__What is required__: Word for word, repeat the data; no picture should appear in the result.

Segment Open

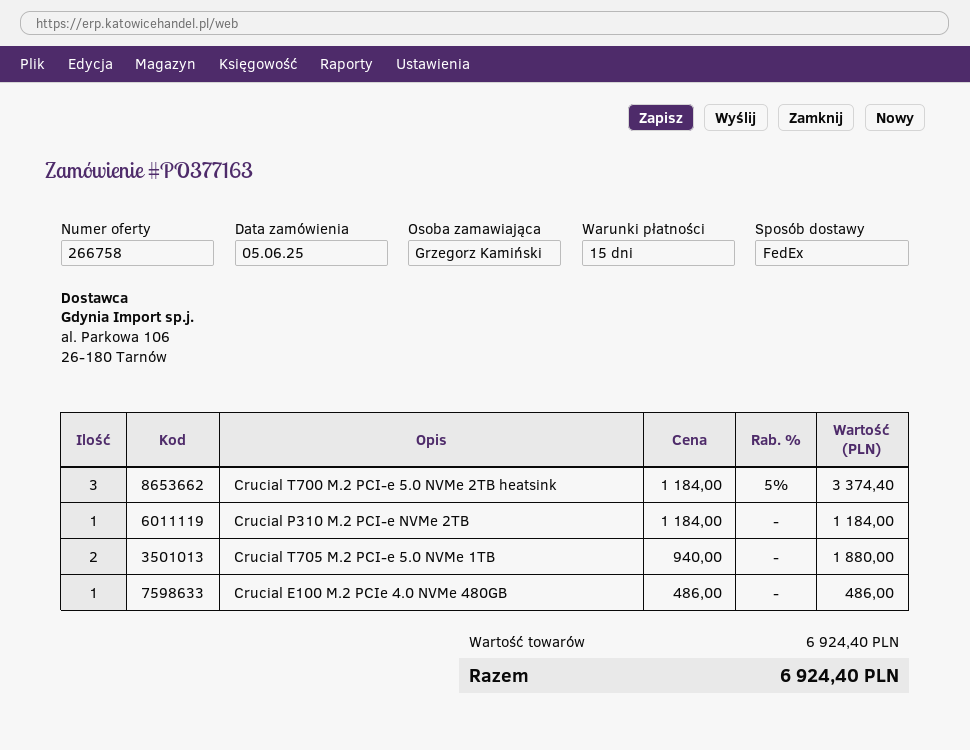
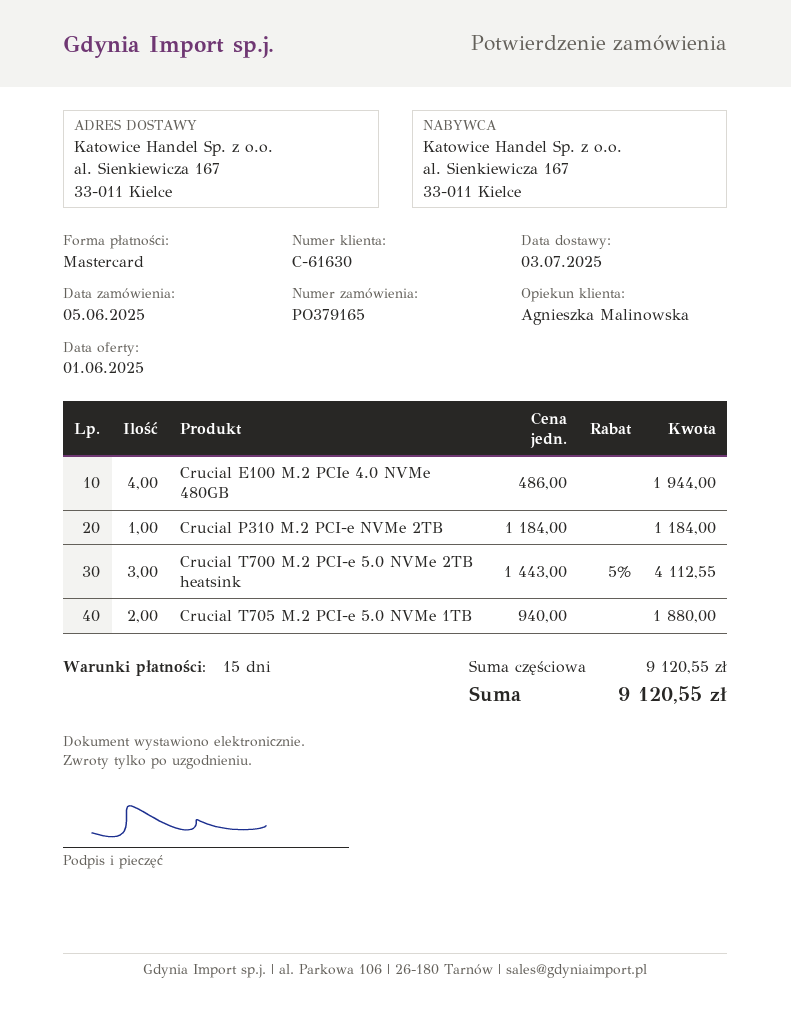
order number: PO377163 -> PO379165
Crucial T700 M.2 PCI-e 5.0 NVMe 2TB heatsink: 3 x 1184.00 - 5% = 3374.40 -> 3 x 1443.00 - 5% = 4112.55
Crucial E100 M.2 PCIe 4.0 NVMe 480GB: 1 x 486.00 = 486.00 -> 4 x 486.00 = 1944.00
subtotal: 6924.40 -> 9120.55
total: 6924.40 -> 9120.55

Segment Closed

__Answer box__:
order number: PO377163 -> PO379165
Crucial T700 M.2 PCI-e 5.0 NVMe 2TB heatsink: 3 x 1184.00 - 5% = 3374.40 -> 3 x 1443.00 - 5% = 4112.55
Crucial E100 M.2 PCIe 4.0 NVMe 480GB: 1 x 486.00 = 486.00 -> 4 x 486.00 = 1944.00
subtotal: 6924.40 -> 9120.55
total: 6924.40 -> 9120.55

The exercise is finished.